We must not forget, and Europe and the United States must not forget, that we have disarmed. Alone among the nations we have disarmed while others have rearmed.

‘PONTIFICAL, ANONYMOUS MUGWUMPERY’

22 February 1933

House of Commons

Here Churchill seeks to debunk the claim of the British Broadcasting Corporation to speak for Britain. Throughout the greater part of the 1930s the BBC unashamedly supported the appeasement policies of the Government and, with rare exception, did their best to deny Churchill access to the airwaves.

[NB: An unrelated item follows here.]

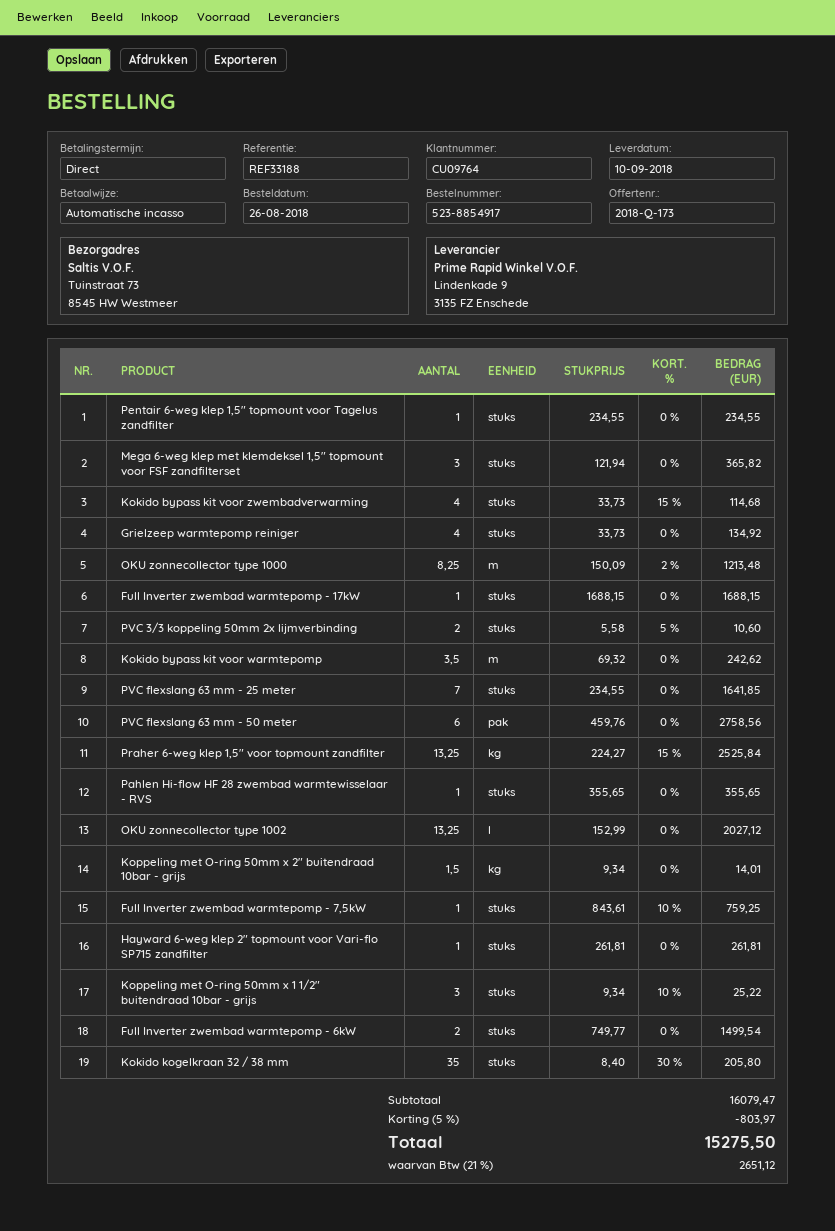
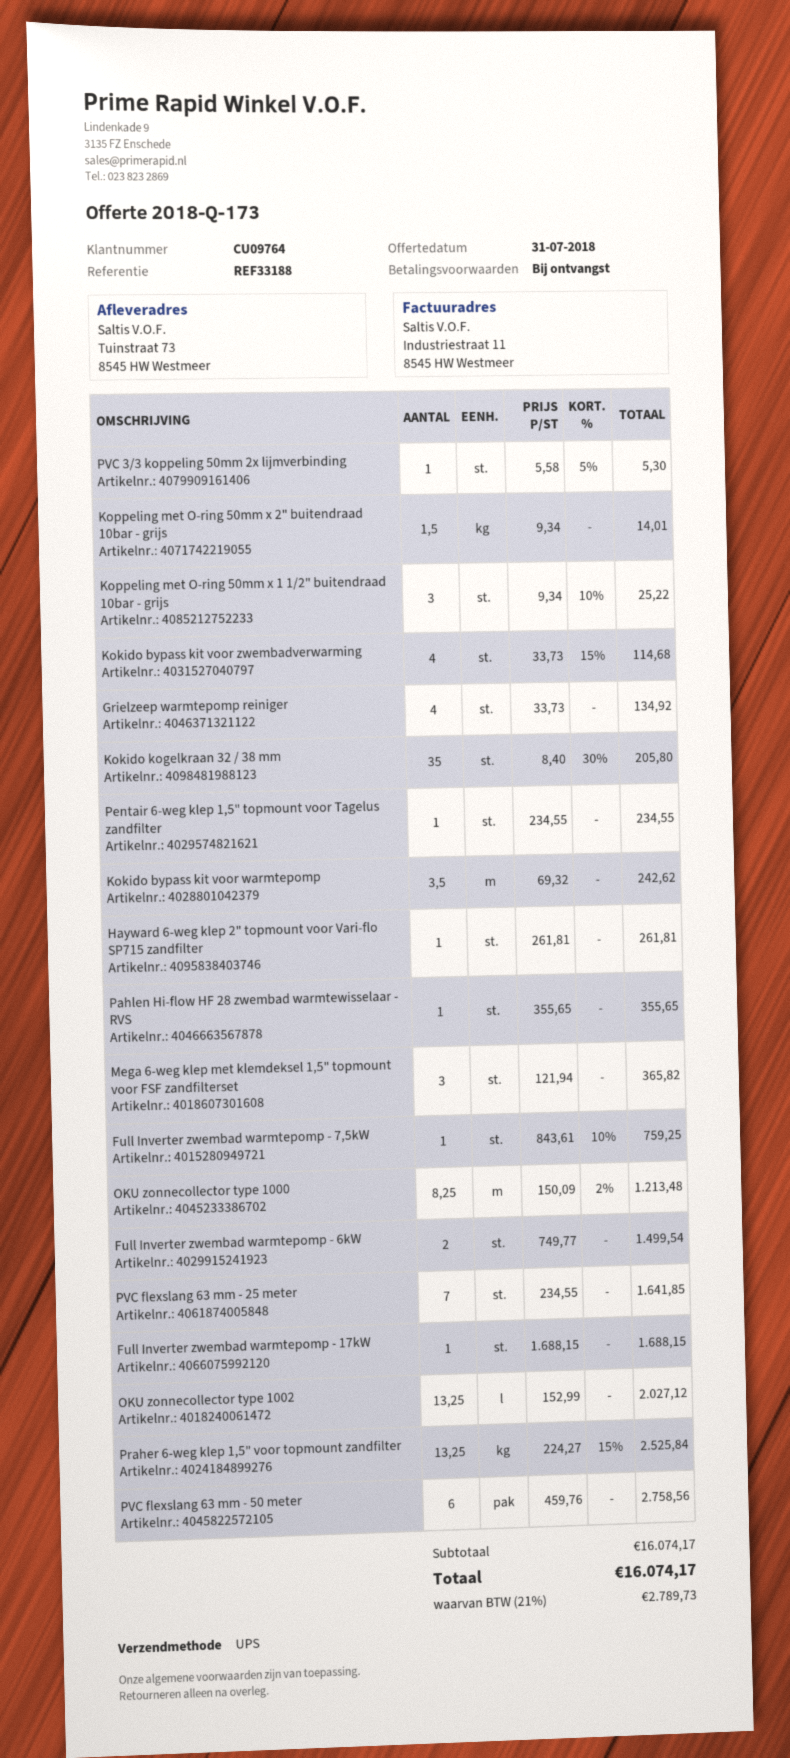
PVC 3/3 koppeling 50mm 2x lijmverbinding: 2 x 5.58 - 5% = 10.60 -> 1 x 5.58 - 5% = 5.30
subtotal: 16079.47 -> 16074.17
discount: 5% = 803.97 -> none
tax: 21% = 2651.12 -> 21% = 2789.73
total: 15275.50 -> 16074.17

These well-meaning gentlemen of the British Broadcasting Corporation have absolutely no qualifications and no claim to represent British public opinion. They have no right to say that they voice the opinions of English or British people whatever. If anyone can do that it is His Majesty’s Government; and there may be two opinions about that. It would be far better to have sharply contrasted views in succession, in alternation, than to have this copious stream of pontifical, anonymous mugwumpery with which we have been dosed so long. I am very much encouraged by this Debate. I think there is a general feeling in the House, even among the Liberals, a minority, and it may be an increasing minority, that I am championing fair play and free speech. This Debate, if it is properly interpreted and enforced, may mean the opening of a new, wider and freer use of this great instrument, which if it is opened to the political life of the nation can only bring enhancement to the strength of the State, and set upon more permanent foundations the institutions which this small island has evolved.